Assignment = Once you reach the line holding "- status | status", write out that line and every later one exactly, ending with the last line of the data; write nothing else.

Records from a dataset
- Opening Delimiter -
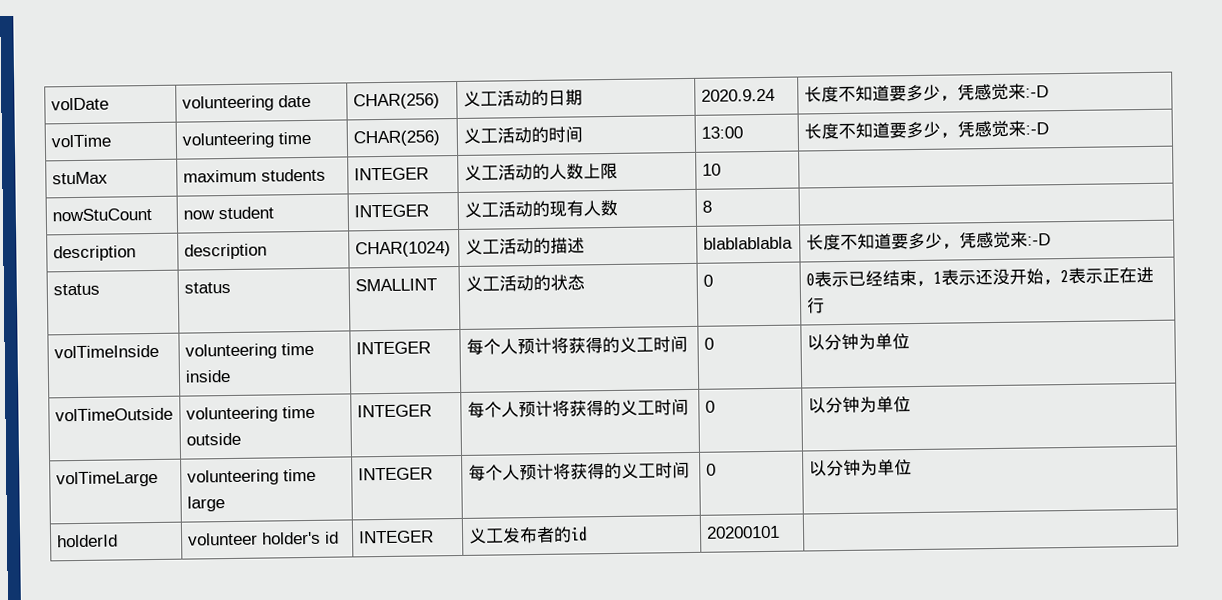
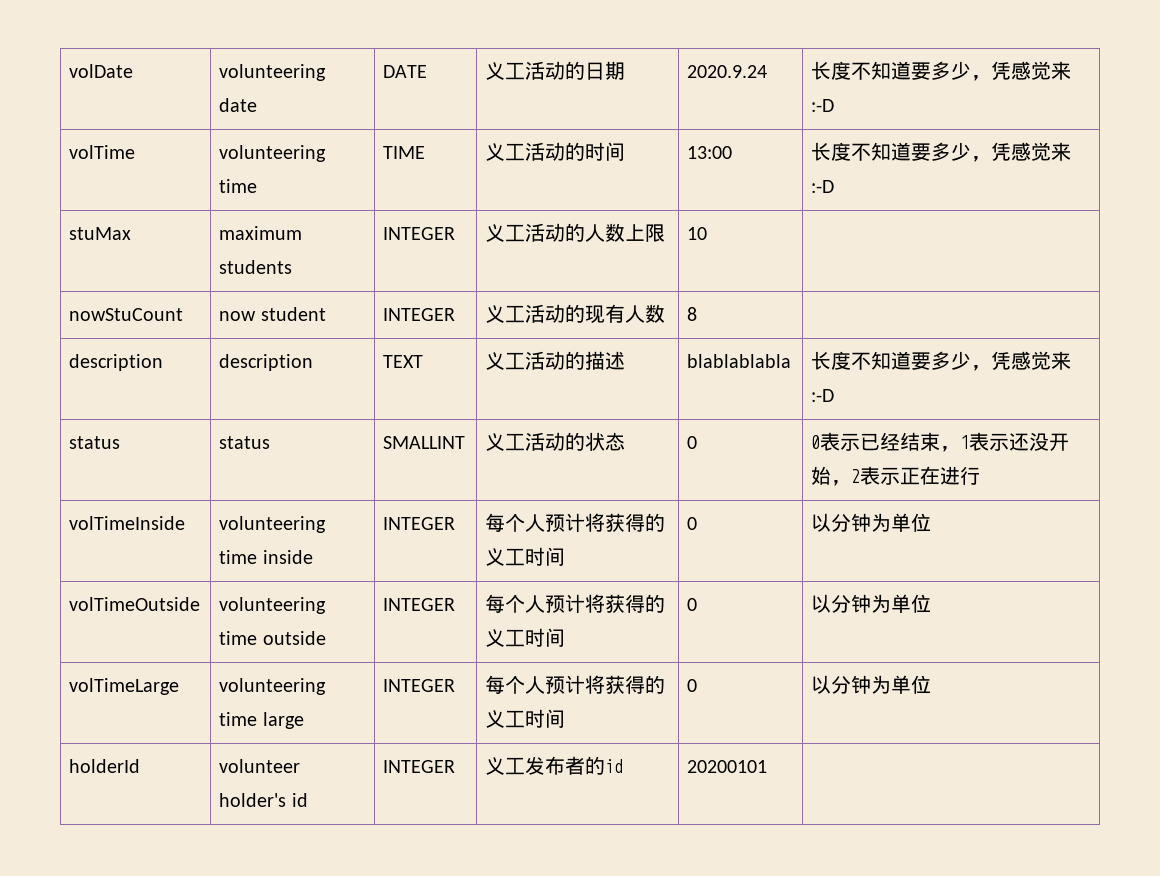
- volDate | volunteering date | CHAR(256) | 义工活动的日期 | 2020.9.24 | 长度不知道要多少，凭感觉来:-D
+ volDate | volunteering date | DATE | 义工活动的日期 | 2020.9.24 | 长度不知道要多少，凭感觉来:-D
- volTime | volunteering time | CHAR(256) | 义工活动的时间 | 13:00 | 长度不知道要多少，凭感觉来:-D
+ volTime | volunteering time | TIME | 义工活动的时间 | 13:00 | 长度不知道要多少，凭感觉来:-D
- description | description | CHAR(1024) | 义工活动的描述 | blablablabla | 长度不知道要多少，凭感觉来:-D
+ description | description | TEXT | 义工活动的描述 | blablablabla | 长度不知道要多少，凭感觉来:-D

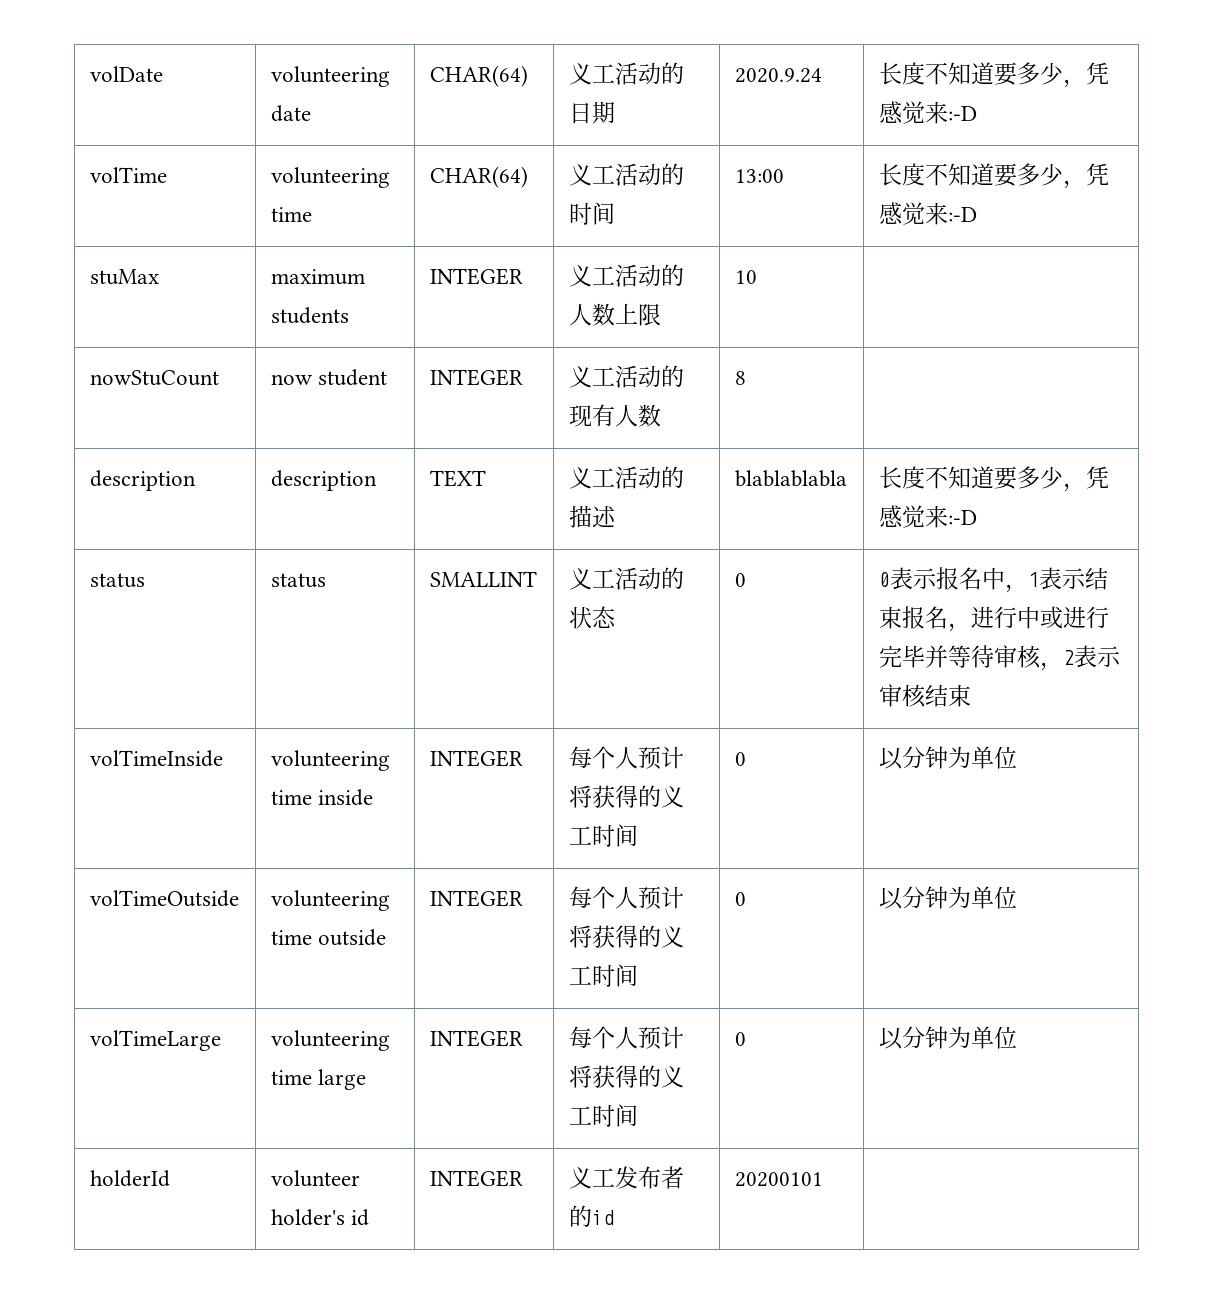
- volDate | volunteering date | DATE | 义工活动的日期 | 2020.9.24 | 长度不知道要多少，凭感觉来:-D
+ volDate | volunteering date | CHAR(64) | 义工活动的日期 | 2020.9.24 | 长度不知道要多少，凭感觉来:-D
- volTime | volunteering time | TIME | 义工活动的时间 | 13:00 | 长度不知道要多少，凭感觉来:-D
+ volTime | volunteering time | CHAR(64) | 义工活动的时间 | 13:00 | 长度不知道要多少，凭感觉来:-D
- status | status | SMALLINT | 义工活动的状态 | 0 | 0表示已经结束，1表示还没开始，2表示正在进行
+ status | status | SMALLINT | 义工活动的状态 | 0 | 0表示报名中，1表示结束报名，进行中或进行完毕并等待审核，2表示审核结束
- Closing Delimiter -
Reply =
- status | status | SMALLINT | 义工活动的状态 | 0 | 0表示已经结束，1表示还没开始，2表示正在进行
+ status | status | SMALLINT | 义工活动的状态 | 0 | 0表示报名中，1表示结束报名，进行中或进行完毕并等待审核，2表示审核结束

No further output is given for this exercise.